### What is required
Wherever "class" appears in the records below, copy the line that holds it.

**** Supplied records ****

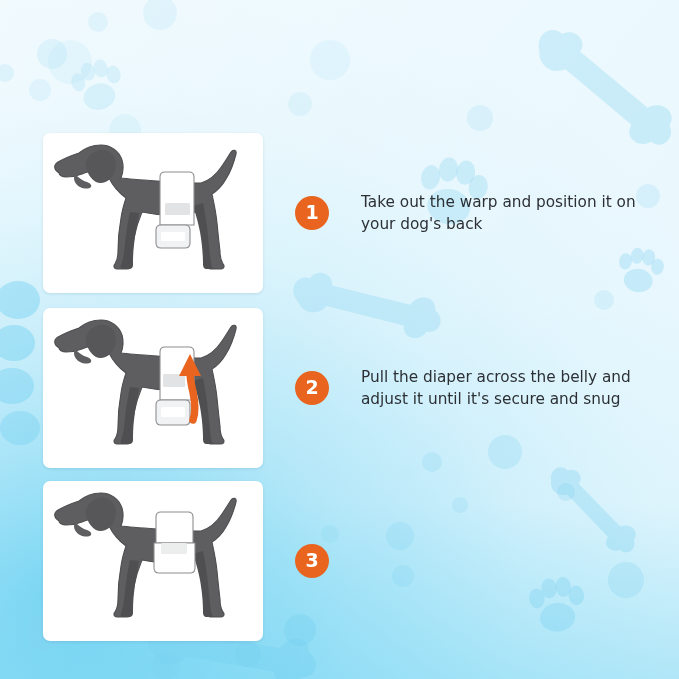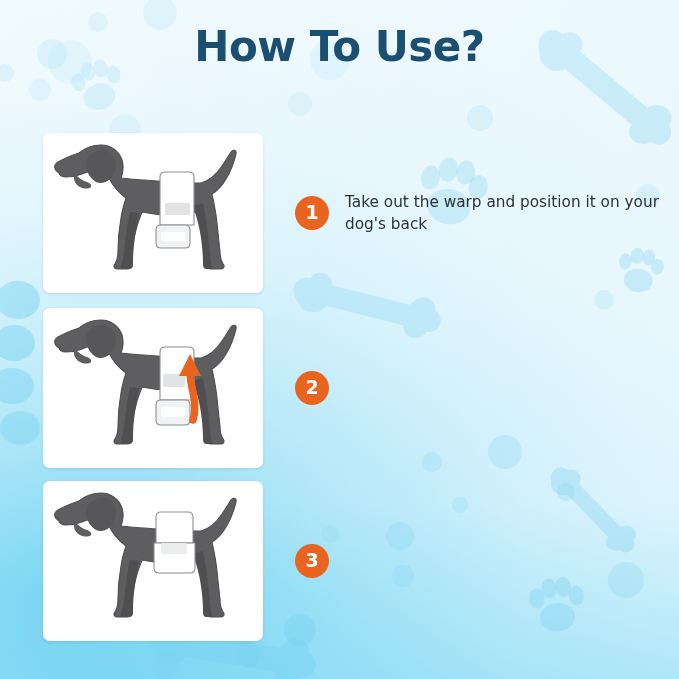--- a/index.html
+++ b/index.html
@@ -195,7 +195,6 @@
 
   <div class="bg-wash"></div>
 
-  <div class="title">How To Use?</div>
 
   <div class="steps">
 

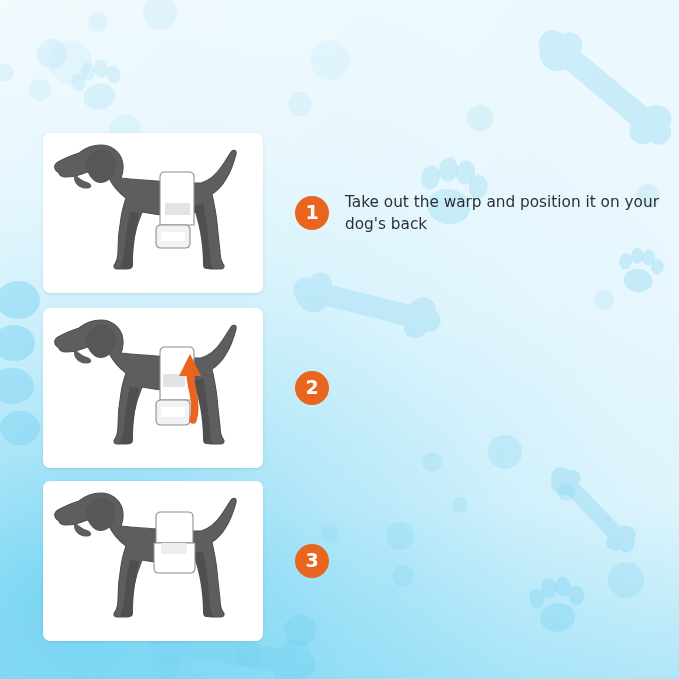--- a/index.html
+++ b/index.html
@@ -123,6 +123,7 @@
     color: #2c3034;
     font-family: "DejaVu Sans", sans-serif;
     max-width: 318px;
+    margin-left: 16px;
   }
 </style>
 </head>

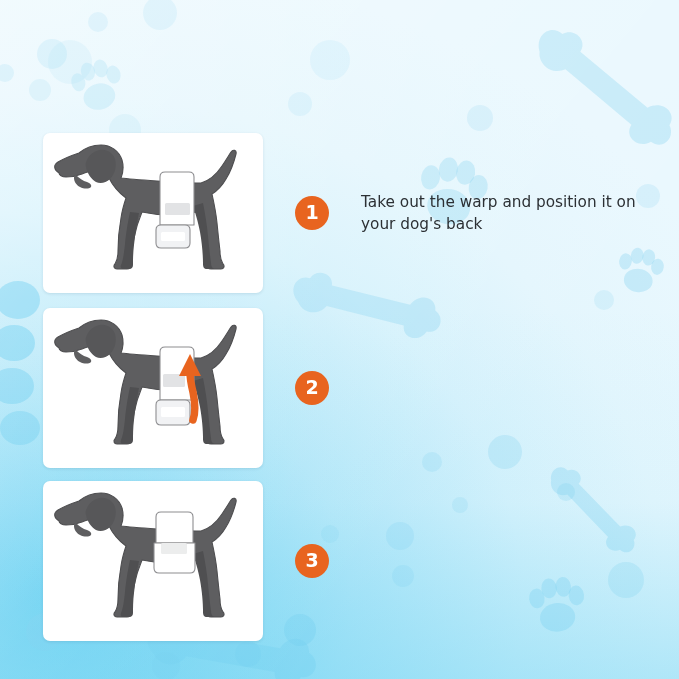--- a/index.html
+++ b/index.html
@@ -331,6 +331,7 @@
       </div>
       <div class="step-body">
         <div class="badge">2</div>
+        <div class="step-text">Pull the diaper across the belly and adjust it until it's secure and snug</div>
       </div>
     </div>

****

### Completed exercise
   <div class="bg-wash"></div>
-  <div class="title">How To Use?</div>
   <div class="steps">
       <div class="step-body">
         <div class="badge">2</div>
+        <div class="step-text">Pull the diaper across the belly and adjust it until it's secure and snug</div>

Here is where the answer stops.